One image, one face, one American moment: The Donald Trump mug shot
A camera clicks. In a fraction of a second, the shutter opens and then closes, freezing forever the image in front of it.
When the camera shutter blinked inside a jail in downtown Atlanta on Thursday, it both created and documented a tiny inflection point in American life. Captured for posterity, there was a former president of the United States, for the first time in history, under arrest and captured in the sort of frame more commonly associated with drug dealers or drunken drivers.
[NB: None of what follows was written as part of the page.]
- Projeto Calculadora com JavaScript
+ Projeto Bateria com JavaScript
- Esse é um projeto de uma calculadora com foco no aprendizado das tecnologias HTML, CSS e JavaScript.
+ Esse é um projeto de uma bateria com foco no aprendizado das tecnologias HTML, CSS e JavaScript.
The trappings of power gone, for that split second.
Left behind: an enduring image that will appear in history books long after Donald Trump is gone. “It will be forever part of the iconography of being alive in this time,” said Marty Kaplan, a professor at the University of Southern California Annenberg School of Communications.
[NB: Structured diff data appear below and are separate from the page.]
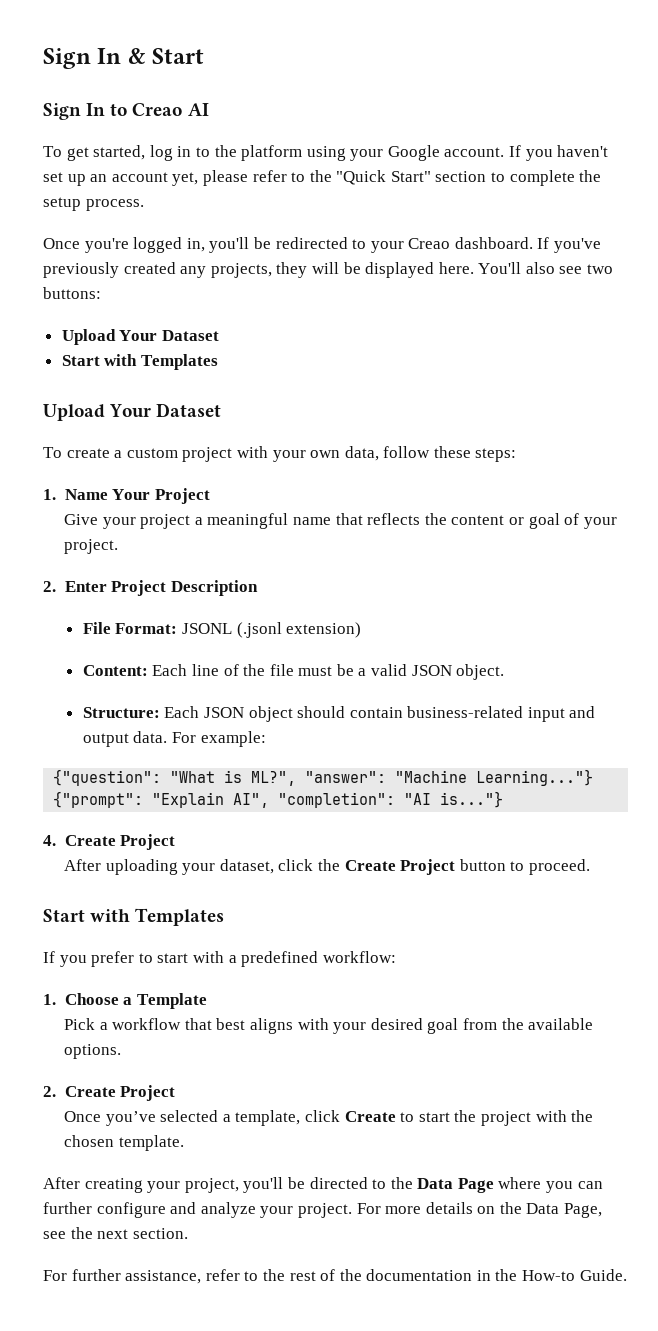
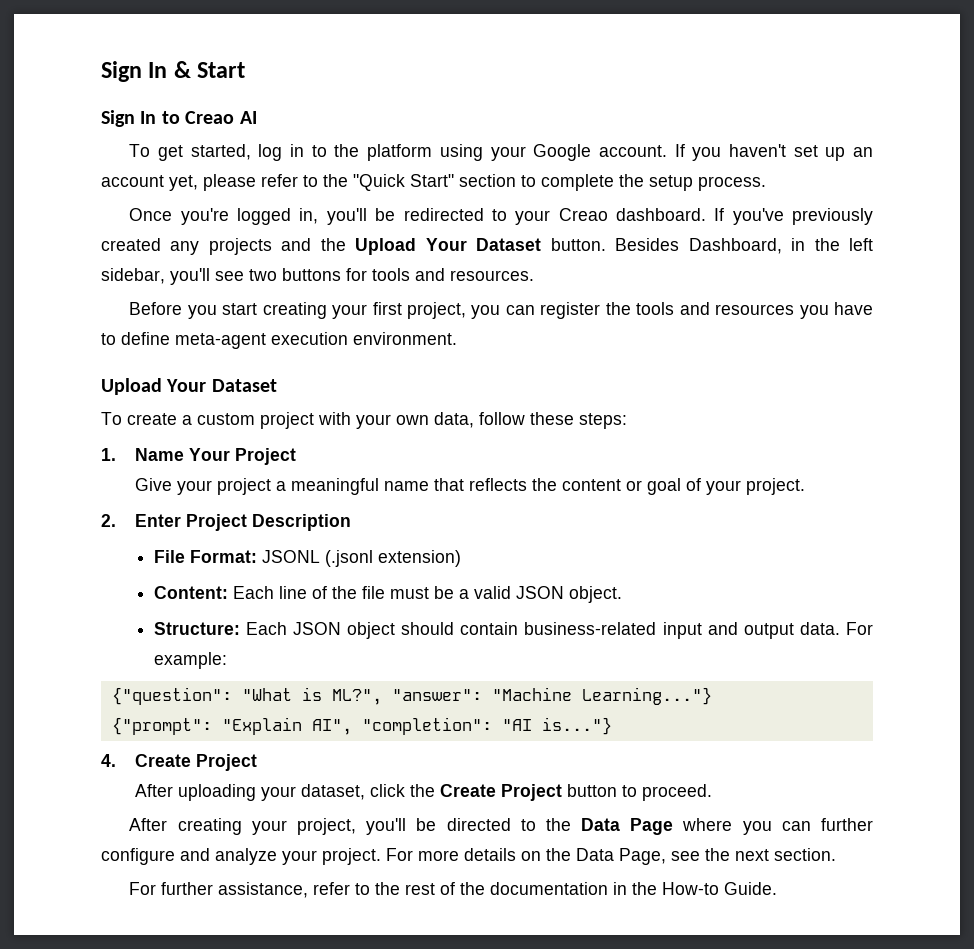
- If you've previously created any projects, they will be displayed here. You'll also see two buttons:
- Upload Your Dataset
- Start with Templates
+ If you've previously created any projects and the Upload Your Dataset button. Besides Dashboard, in the left sidebar, you'll see two buttons for tools and resources.
+ Before you start creating your first project, you can register the tools and resources you have to define meta-agent execution environment.
  After uploading your dataset, click the Create Project button to proceed.
- Start with Templates
- If you prefer to start with a predefined workflow:
- 1. Choose a Template
- Pick a workflow that best aligns with your desired goal from the available options.
- 2. Create Project
- Once you’ve selected a template, click Create to start the project with the chosen template.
In the photo, Trump confronts the camera in front of a bland gray backdrop, his eyes meeting the lens in an intense glare. He’s wearing a blue suit, white shirt and red tie, his shoulders squared, his head tilted slightly toward the camera. The sheriff’s logo has been digitally added above his right shoulder.
Some of the 18 others charged with him in Georgia smiled in their booking photos like they were posing for a yearbook. Not Trump. His defiance of him is palpable, as if he’s staring down a nemesis through the lens.
As Anderson Cooper put it on CNN: “The former president of the United States has an inmate number.” P01135809, to be exact.